Source records:
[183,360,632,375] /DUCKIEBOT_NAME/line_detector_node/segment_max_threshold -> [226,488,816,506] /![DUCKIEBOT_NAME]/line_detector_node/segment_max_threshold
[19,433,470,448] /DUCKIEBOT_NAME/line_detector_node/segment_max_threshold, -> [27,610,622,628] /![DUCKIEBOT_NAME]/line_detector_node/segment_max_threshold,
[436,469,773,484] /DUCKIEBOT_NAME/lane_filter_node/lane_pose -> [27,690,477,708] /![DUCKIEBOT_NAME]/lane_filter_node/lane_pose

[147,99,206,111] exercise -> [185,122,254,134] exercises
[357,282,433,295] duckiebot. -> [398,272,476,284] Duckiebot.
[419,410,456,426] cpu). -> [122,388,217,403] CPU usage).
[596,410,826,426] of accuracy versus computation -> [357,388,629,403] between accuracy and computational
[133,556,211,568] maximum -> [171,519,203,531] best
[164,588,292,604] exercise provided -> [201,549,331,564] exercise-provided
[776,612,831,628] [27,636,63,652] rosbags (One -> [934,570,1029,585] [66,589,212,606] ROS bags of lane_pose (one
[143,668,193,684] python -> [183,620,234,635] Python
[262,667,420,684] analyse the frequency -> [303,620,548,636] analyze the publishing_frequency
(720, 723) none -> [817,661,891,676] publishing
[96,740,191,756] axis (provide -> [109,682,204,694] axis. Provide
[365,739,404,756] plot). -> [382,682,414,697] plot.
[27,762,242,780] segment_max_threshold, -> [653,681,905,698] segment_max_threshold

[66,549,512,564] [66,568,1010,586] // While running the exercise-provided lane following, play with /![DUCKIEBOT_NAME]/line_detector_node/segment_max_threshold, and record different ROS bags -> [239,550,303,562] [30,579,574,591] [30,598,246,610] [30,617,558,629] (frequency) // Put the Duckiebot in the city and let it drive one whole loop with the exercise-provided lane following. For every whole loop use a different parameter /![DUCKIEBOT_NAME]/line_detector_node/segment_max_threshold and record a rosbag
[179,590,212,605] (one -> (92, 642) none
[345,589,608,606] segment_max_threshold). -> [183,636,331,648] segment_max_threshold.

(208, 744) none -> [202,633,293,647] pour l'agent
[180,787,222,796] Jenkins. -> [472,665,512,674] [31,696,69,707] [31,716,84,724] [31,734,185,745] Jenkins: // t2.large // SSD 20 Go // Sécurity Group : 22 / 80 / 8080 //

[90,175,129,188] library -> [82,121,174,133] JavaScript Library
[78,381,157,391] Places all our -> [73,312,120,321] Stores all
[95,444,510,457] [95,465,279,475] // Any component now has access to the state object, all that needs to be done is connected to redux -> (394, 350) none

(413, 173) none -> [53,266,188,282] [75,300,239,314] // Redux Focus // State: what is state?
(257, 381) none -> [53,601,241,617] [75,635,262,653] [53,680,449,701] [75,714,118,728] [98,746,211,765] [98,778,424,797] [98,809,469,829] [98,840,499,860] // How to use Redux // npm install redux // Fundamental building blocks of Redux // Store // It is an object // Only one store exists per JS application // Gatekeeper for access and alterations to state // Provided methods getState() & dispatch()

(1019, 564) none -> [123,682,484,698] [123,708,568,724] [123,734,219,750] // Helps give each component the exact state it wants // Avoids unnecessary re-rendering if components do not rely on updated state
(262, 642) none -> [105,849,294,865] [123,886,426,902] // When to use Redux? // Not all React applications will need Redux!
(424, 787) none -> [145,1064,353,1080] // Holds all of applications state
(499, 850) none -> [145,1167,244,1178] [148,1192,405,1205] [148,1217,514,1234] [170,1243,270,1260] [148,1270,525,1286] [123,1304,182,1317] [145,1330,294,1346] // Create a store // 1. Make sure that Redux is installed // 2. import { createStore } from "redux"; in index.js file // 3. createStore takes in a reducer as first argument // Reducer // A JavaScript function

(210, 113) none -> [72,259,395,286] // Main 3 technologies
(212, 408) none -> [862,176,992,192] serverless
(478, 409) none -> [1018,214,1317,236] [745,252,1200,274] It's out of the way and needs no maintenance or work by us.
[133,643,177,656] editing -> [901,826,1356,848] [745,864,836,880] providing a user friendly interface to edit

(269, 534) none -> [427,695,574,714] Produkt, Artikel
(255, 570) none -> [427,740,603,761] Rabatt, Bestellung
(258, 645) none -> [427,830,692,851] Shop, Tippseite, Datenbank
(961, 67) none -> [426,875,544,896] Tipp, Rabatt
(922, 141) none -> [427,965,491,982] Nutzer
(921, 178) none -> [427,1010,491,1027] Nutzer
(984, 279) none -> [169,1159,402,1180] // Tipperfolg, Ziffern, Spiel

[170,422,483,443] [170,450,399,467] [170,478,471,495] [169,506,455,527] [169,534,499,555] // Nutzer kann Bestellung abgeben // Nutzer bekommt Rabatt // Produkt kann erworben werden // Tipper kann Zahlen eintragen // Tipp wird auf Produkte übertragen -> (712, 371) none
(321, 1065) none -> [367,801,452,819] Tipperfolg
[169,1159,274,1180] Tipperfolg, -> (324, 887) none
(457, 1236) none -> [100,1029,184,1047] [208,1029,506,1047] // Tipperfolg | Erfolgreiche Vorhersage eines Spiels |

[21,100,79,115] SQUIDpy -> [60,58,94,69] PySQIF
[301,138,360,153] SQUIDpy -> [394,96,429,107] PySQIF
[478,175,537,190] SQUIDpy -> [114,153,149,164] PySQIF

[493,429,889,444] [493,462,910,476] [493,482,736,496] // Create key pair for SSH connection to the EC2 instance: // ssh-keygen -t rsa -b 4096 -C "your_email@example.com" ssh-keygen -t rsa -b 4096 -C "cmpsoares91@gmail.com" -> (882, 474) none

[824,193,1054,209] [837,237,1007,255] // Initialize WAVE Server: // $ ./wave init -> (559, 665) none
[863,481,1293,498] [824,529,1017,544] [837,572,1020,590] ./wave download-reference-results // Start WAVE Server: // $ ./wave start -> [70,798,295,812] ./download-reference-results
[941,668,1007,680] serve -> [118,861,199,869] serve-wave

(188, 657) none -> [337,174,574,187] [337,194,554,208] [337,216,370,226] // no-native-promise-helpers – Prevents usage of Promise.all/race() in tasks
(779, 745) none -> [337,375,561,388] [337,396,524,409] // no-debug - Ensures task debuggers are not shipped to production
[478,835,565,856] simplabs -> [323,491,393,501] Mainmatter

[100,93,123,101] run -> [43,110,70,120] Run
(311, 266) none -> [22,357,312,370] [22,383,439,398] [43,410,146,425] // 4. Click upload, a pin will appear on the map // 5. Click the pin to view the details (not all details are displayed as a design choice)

» **Exercise objective**: In the data above, retype exactly and only the lines between the one holding "[143,668,193,684] python ->" and the one holding "[66,549,512,564] [66,568,1010,586] //", inclusive.

» **Answer to this problem**:
[143,668,193,684] python -> [183,620,234,635] Python
[262,667,420,684] analyse the frequency -> [303,620,548,636] analyze the publishing_frequency
(720, 723) none -> [817,661,891,676] publishing
[96,740,191,756] axis (provide -> [109,682,204,694] axis. Provide
[365,739,404,756] plot). -> [382,682,414,697] plot.
[27,762,242,780] segment_max_threshold, -> [653,681,905,698] segment_max_threshold

[66,549,512,564] [66,568,1010,586] // While running the exercise-provided lane following, play with /![DUCKIEBOT_NAME]/line_detector_node/segment_max_threshold, and record different ROS bags -> [239,550,303,562] [30,579,574,591] [30,598,246,610] [30,617,558,629] (frequency) // Put the Duckiebot in the city and let it drive one whole loop with the exercise-provided lane following. For every whole loop use a different parameter /![DUCKIEBOT_NAME]/line_detector_node/segment_max_threshold and record a rosbag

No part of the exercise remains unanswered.